Read the records below. Copy each line where the string "into" occurs.

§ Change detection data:
────

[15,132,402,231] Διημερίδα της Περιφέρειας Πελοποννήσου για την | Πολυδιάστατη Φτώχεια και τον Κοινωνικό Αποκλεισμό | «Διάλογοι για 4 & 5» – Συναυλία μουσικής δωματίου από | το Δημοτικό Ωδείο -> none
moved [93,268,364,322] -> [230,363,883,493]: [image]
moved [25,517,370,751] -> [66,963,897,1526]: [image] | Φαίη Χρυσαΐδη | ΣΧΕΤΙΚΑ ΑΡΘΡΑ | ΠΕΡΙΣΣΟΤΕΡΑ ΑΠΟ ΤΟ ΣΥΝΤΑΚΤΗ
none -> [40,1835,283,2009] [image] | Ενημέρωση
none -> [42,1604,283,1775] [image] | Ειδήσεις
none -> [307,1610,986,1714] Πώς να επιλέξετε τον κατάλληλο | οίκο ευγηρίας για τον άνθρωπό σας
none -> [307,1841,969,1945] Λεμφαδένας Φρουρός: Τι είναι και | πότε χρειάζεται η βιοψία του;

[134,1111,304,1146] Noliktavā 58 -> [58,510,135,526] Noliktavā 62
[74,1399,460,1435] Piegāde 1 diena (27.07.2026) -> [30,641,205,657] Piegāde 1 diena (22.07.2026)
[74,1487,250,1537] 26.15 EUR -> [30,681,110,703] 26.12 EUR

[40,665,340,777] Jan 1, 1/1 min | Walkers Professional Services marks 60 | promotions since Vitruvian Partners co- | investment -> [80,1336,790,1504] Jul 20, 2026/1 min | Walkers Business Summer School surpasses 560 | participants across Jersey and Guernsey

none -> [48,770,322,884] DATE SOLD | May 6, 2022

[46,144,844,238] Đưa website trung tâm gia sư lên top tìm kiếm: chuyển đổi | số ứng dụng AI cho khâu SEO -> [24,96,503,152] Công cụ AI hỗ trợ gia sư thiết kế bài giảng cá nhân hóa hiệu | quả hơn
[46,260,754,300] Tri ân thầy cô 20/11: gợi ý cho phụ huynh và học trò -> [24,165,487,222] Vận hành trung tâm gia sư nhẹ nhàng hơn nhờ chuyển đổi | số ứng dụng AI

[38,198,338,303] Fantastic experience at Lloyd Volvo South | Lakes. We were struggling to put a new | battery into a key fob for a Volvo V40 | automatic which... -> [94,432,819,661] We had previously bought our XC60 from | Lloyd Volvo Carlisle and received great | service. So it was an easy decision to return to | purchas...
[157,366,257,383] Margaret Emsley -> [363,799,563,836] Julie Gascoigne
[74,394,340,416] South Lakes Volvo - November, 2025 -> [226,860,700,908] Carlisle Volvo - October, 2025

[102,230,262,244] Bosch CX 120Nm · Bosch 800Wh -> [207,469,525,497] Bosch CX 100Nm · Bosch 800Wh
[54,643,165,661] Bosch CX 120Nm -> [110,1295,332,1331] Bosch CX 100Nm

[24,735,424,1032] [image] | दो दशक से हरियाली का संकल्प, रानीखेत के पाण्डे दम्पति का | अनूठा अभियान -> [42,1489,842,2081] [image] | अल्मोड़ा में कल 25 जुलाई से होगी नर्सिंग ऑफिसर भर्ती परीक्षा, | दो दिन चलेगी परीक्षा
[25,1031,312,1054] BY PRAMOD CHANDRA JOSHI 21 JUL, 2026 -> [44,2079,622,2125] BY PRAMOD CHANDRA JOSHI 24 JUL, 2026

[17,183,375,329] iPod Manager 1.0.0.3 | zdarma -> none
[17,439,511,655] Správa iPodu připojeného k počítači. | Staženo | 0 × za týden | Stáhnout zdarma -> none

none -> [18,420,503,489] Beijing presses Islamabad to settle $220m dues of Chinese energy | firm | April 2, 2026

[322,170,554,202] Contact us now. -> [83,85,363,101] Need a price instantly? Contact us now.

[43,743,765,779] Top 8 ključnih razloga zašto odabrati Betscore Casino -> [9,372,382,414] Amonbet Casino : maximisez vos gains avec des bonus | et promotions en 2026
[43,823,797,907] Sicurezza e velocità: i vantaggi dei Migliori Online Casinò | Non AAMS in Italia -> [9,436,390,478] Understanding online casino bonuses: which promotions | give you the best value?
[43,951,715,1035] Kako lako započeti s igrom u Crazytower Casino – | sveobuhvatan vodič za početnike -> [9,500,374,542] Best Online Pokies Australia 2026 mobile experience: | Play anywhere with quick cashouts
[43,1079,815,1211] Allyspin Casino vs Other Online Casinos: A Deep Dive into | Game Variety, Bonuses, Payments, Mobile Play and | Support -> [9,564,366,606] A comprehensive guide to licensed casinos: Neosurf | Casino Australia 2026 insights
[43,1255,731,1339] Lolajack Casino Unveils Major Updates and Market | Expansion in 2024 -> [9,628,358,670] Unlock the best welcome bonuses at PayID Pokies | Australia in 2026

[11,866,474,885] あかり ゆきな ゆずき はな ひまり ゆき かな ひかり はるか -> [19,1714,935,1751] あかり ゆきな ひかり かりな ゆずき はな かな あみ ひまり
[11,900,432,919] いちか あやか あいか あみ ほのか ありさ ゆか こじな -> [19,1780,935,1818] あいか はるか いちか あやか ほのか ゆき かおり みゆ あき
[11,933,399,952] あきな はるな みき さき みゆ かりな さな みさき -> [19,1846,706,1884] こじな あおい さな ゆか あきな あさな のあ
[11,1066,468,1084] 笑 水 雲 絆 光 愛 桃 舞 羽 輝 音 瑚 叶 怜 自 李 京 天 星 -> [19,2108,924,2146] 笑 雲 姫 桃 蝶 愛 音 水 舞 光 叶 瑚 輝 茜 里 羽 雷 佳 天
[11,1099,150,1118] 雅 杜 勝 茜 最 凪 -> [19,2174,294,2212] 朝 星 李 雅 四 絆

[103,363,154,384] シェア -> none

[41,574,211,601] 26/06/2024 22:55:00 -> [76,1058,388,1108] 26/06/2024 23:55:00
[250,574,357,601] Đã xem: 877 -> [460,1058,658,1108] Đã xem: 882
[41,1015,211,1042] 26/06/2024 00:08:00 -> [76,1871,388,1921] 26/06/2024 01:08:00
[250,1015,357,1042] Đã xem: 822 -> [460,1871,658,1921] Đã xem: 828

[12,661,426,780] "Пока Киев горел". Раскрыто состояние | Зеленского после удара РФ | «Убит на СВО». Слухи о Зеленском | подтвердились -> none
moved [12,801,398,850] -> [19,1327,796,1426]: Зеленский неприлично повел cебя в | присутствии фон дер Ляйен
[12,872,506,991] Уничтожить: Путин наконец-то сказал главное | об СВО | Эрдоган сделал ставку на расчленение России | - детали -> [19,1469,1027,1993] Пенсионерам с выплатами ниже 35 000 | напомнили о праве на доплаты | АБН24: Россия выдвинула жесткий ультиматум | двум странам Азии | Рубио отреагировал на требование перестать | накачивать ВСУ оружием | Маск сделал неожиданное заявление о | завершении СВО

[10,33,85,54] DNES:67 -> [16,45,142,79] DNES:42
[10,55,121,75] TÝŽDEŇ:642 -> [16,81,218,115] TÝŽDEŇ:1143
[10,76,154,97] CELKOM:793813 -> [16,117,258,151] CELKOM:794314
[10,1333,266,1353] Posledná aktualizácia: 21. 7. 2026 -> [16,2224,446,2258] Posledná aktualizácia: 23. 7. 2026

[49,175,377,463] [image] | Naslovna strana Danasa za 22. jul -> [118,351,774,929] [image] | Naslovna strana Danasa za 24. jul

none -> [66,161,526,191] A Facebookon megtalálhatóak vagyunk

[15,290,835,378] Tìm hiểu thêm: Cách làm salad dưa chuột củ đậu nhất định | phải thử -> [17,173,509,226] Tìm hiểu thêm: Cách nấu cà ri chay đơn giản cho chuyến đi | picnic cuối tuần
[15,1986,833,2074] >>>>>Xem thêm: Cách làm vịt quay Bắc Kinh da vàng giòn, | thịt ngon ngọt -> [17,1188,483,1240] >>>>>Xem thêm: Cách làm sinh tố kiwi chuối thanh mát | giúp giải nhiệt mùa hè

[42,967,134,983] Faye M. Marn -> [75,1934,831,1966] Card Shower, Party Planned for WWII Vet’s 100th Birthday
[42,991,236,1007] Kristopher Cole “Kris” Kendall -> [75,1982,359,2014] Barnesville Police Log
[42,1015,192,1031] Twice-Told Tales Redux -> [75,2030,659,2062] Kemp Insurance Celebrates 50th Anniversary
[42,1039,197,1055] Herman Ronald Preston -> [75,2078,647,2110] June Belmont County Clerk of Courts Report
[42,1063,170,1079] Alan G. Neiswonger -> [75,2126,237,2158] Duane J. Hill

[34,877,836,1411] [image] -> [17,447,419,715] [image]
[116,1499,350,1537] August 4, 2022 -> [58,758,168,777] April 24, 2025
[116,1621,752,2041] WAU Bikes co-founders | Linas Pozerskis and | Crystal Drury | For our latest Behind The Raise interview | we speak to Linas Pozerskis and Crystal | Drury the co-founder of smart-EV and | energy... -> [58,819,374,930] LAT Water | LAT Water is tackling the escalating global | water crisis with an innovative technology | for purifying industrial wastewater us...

────

§ TASK OUTPUT:
[38,198,338,303] Fantastic experience at Lloyd Volvo South | Lakes. We were struggling to put a new | battery into a key fob for a Volvo V40 | automatic which... -> [94,432,819,661] We had previously bought our XC60 from | Lloyd Volvo Carlisle and received great | service. So it was an easy decision to return to | purchas...
[43,1079,815,1211] Allyspin Casino vs Other Online Casinos: A Deep Dive into | Game Variety, Bonuses, Payments, Mobile Play and | Support -> [9,564,366,606] A comprehensive guide to licensed casinos: Neosurf | Casino Australia 2026 insights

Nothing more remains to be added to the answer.